El turismo se encuentra inmerso en un profundo cambio de ciclo en los hábitos del viajero. La hiperconectividad, el cuidado integral de la salud y la búsqueda de experiencias auténticas y arraigadas al territorio están transformando la forma en que se conciben y organizan las vacaciones.
De acuerdo con el informe “Travel Trends 2026” elaborado por Barceló Hotel Group, las decisiones del turista actual están cada vez más condicionadas por el contenido real que consume en redes sociales y por una necesidad creciente de reconectar consigo mismo. Estos elementos están impulsando a las cadenas hoteleras a adoptar propuestas mucho más flexibles, adaptadas al perfil y expectativas de cada huésped.
La investigación, que se apoya en una amplia encuesta a más de 9.000 viajeros procedentes de los principales mercados europeos —España, Portugal, Reino Unido, Alemania, Francia e Italia—, subraya la consolidación de la denominada tendencia “TikTokfluence”.
El documento indica que el 49% de los usuarios concede más confianza a los vídeos y publicaciones que recogen vivencias personales y consejos prácticos en TikTok que a las campañas publicitarias convencionales. Esta realidad convierte a las redes sociales no solo en un escaparate de destinos, sino en un canal clave de validación y de impulso directo a las reservas dentro de la industria turística.

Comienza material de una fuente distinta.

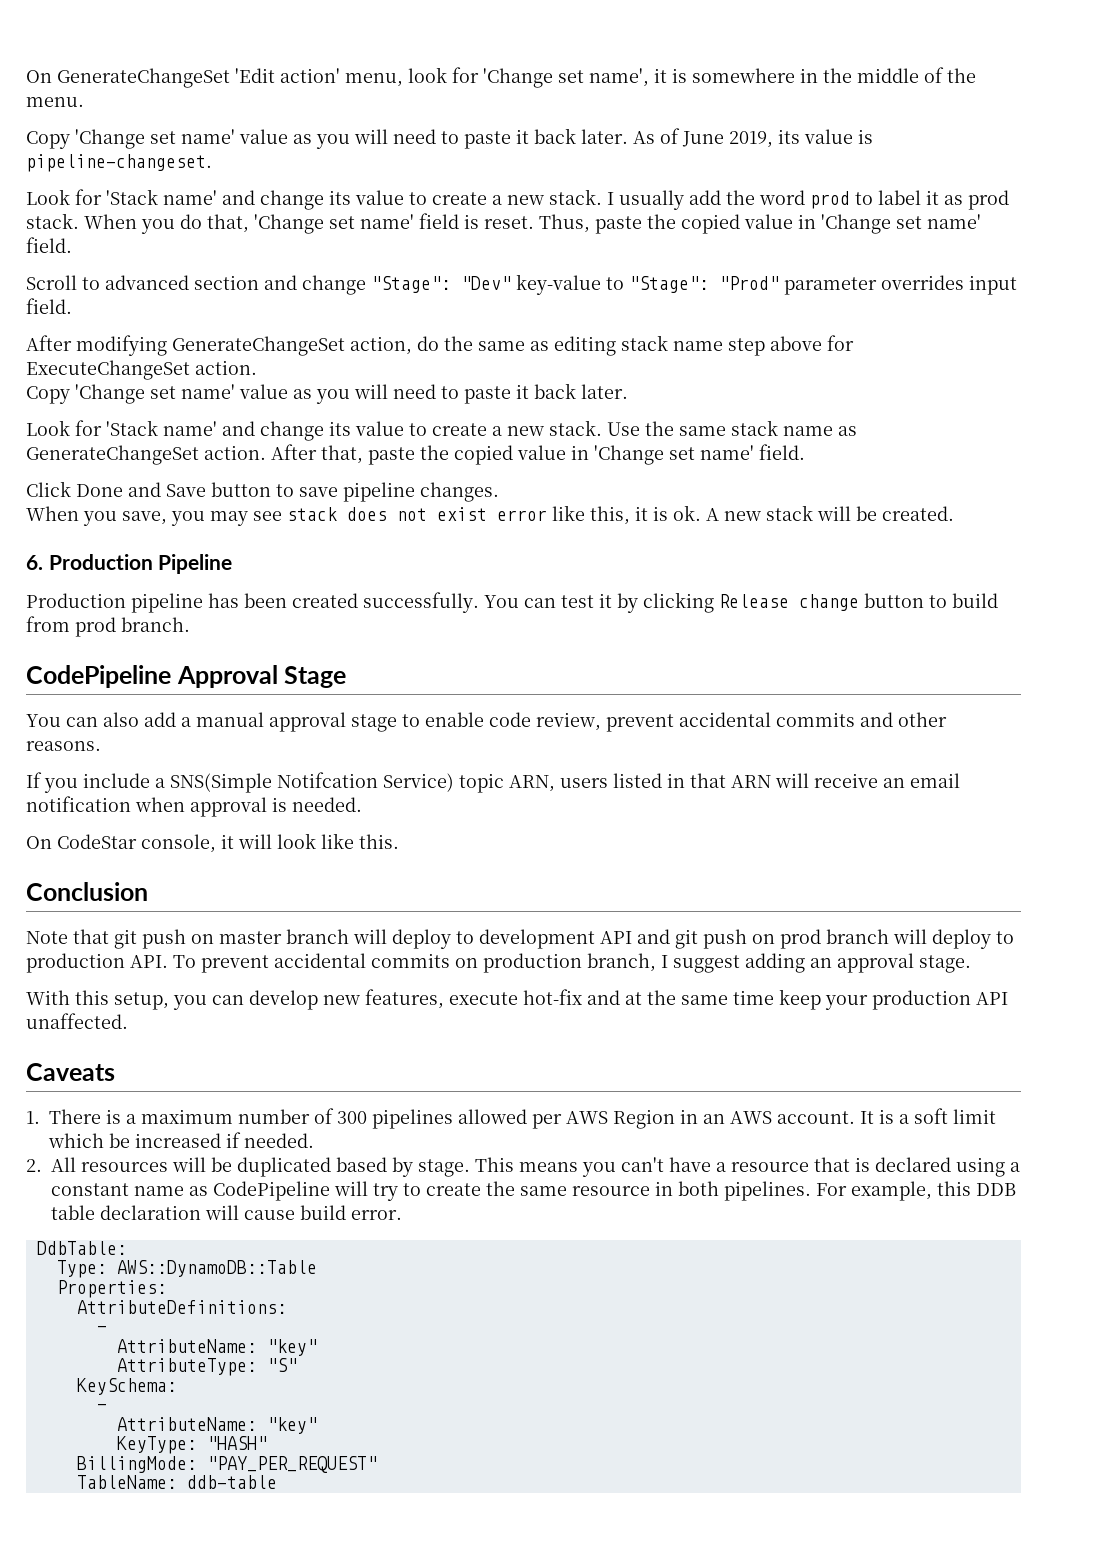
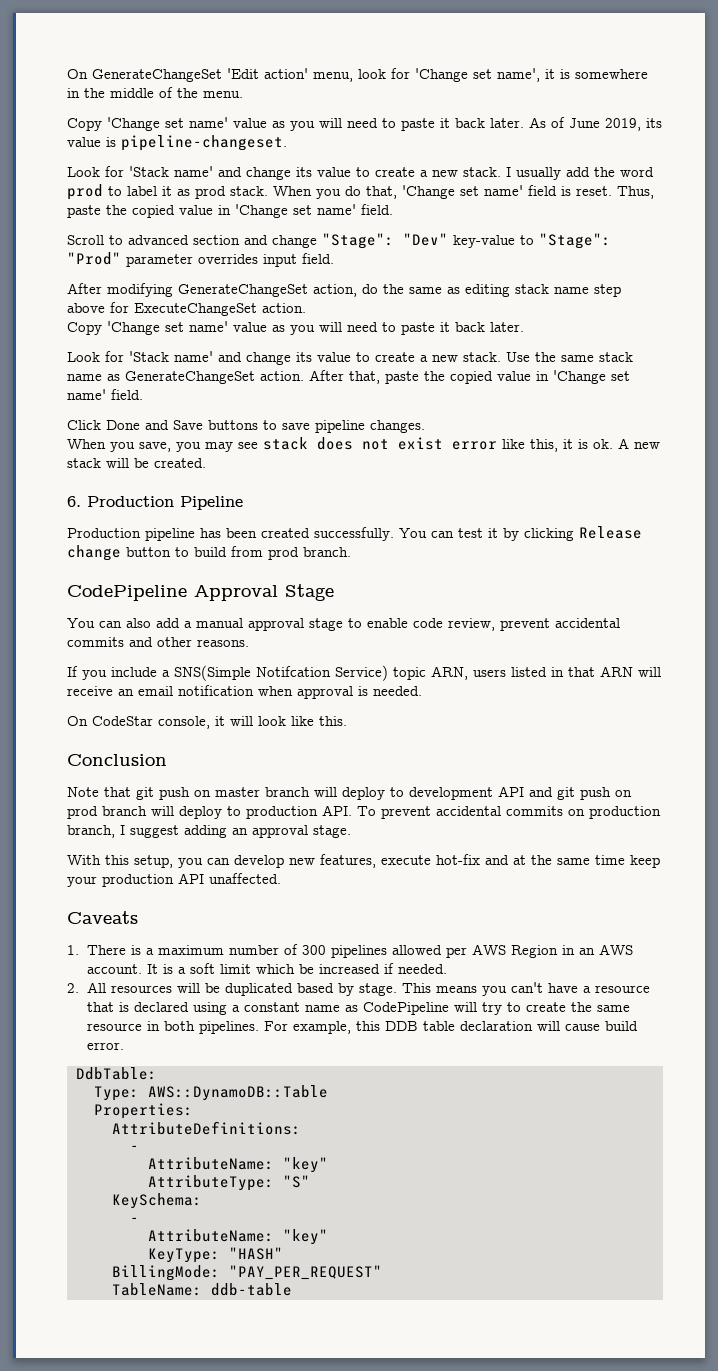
[211,482,271,497] button -> [208,420,258,430] buttons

En cuanto a las razones profundas que mueven a viajar, el informe incorpora el concepto de “The Whycation”. Un 43% de los participantes declara que su prioridad al viajar es romper con la rutina y situar en el centro el bienestar emocional. Este enfoque hacia un turismo más consciente e intencional deja atrás el modelo de “acumulación de visitas” y lo sustituye por otro donde priman el descanso auténtico y la calidad de la experiencia, con el hotel como espacio nuclear de bienestar y desconexión.
La forma de organizar las rutas también está cambiando. El 40% de los encuestados asegura que estructura su viaje a partir de las experiencias concretas que desea vivir en cada área, en lugar de seleccionar primero un destino amplio y genérico.
Esta preferencia por actividades ligadas a la comunidad local ha llevado a grupos como Barceló a reforzar sus plataformas digitales de comercialización de experiencias, facilitando que el viajero configure su estancia de manera autónoma. La capacidad de ofrecer planes tarifarios flexibles y servicios personalizados se convierte, en este contexto, en un elemento clave de diferenciación competitiva.
El estudio profundiza además en la coexistencia de dos grandes perfiles de viaje en 2026. De un lado, se observa un fuerte crecimiento de los viajes multigeneracionales, impulsados por el 77% de los consultados que desea fortalecer los vínculos con la familia.
En el otro extremo, el “Solo Travel” se afianza con intensidad, con un 40% de viajeros que reclaman productos y servicios orientados a la autonomía, la eficiencia y la independencia individual. Estas corrientes obligan a los alojamientos a disponer de espacios y servicios que faciliten tanto la convivencia y la interacción social como la máxima intimidad.
La gastronomía emerge igualmente como un criterio determinante para el 40% de la muestra, aunque bajo una óptica renovada definida como “Heritage Ingredients”. El lujo culinario deja de asociarse únicamente a la complejidad técnica y se vincula a la trazabilidad del alimento, la sostenibilidad y la conexión con el entorno.
El viajero de 2026 otorga prioridad al producto de cercanía (Km 0) y a la reinterpretación de la cocina tradicional, entendiendo la mesa como una puerta de entrada esencial para conocer la cultura del destino de forma responsable y respetuosa.